Exactly how many lines in this data contain the word "Kemei"? Only the number should be given.
(Extracted information begins)
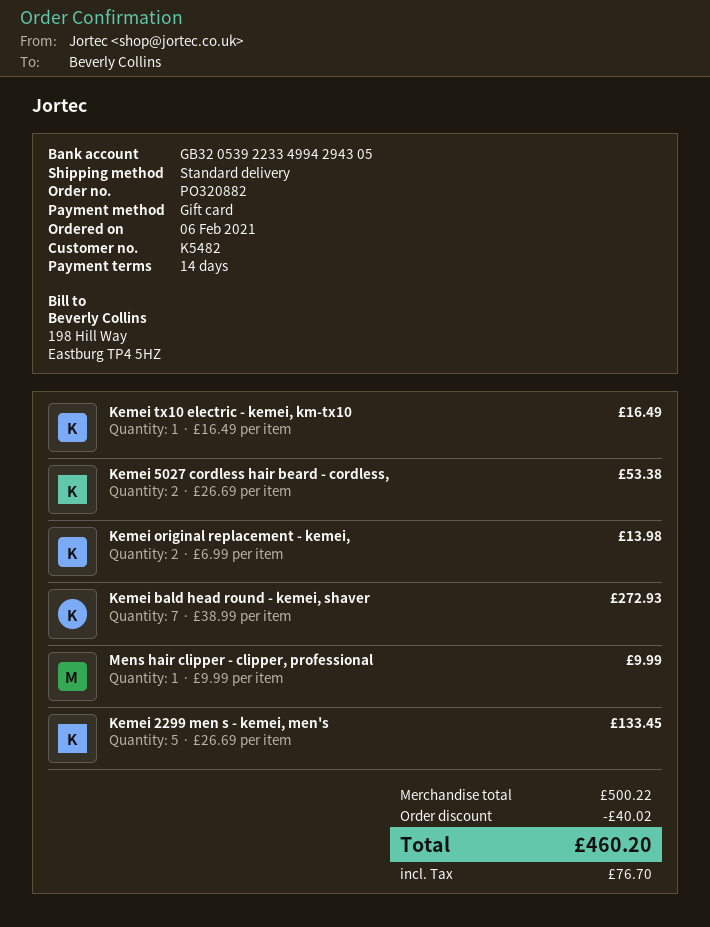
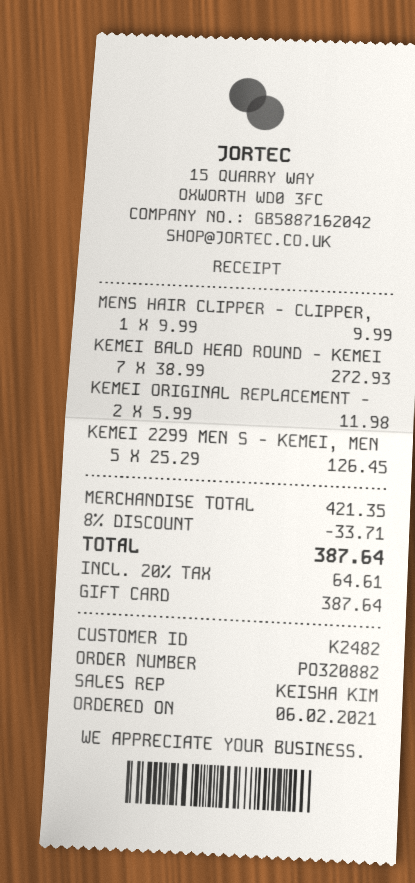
customer number: K5482 -> K2482
Kemei tx10 electric - kemei, km-tx10: 1 x 16.49 = 16.49 -> none
Kemei 5027 cordless hair beard - cordless,: 2 x 26.69 = 53.38 -> none
Kemei original replacement - kemei,: 2 x 6.99 = 13.98 -> 2 x 5.99 = 11.98
Kemei 2299 men s - kemei, men's: 5 x 26.69 = 133.45 -> 5 x 25.29 = 126.45
subtotal: 500.22 -> 421.35
discount: 40.02 -> 33.71
tax: 76.70 -> 64.61
total: 460.20 -> 387.64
(Extracted information ends)
▶ [Your response] 4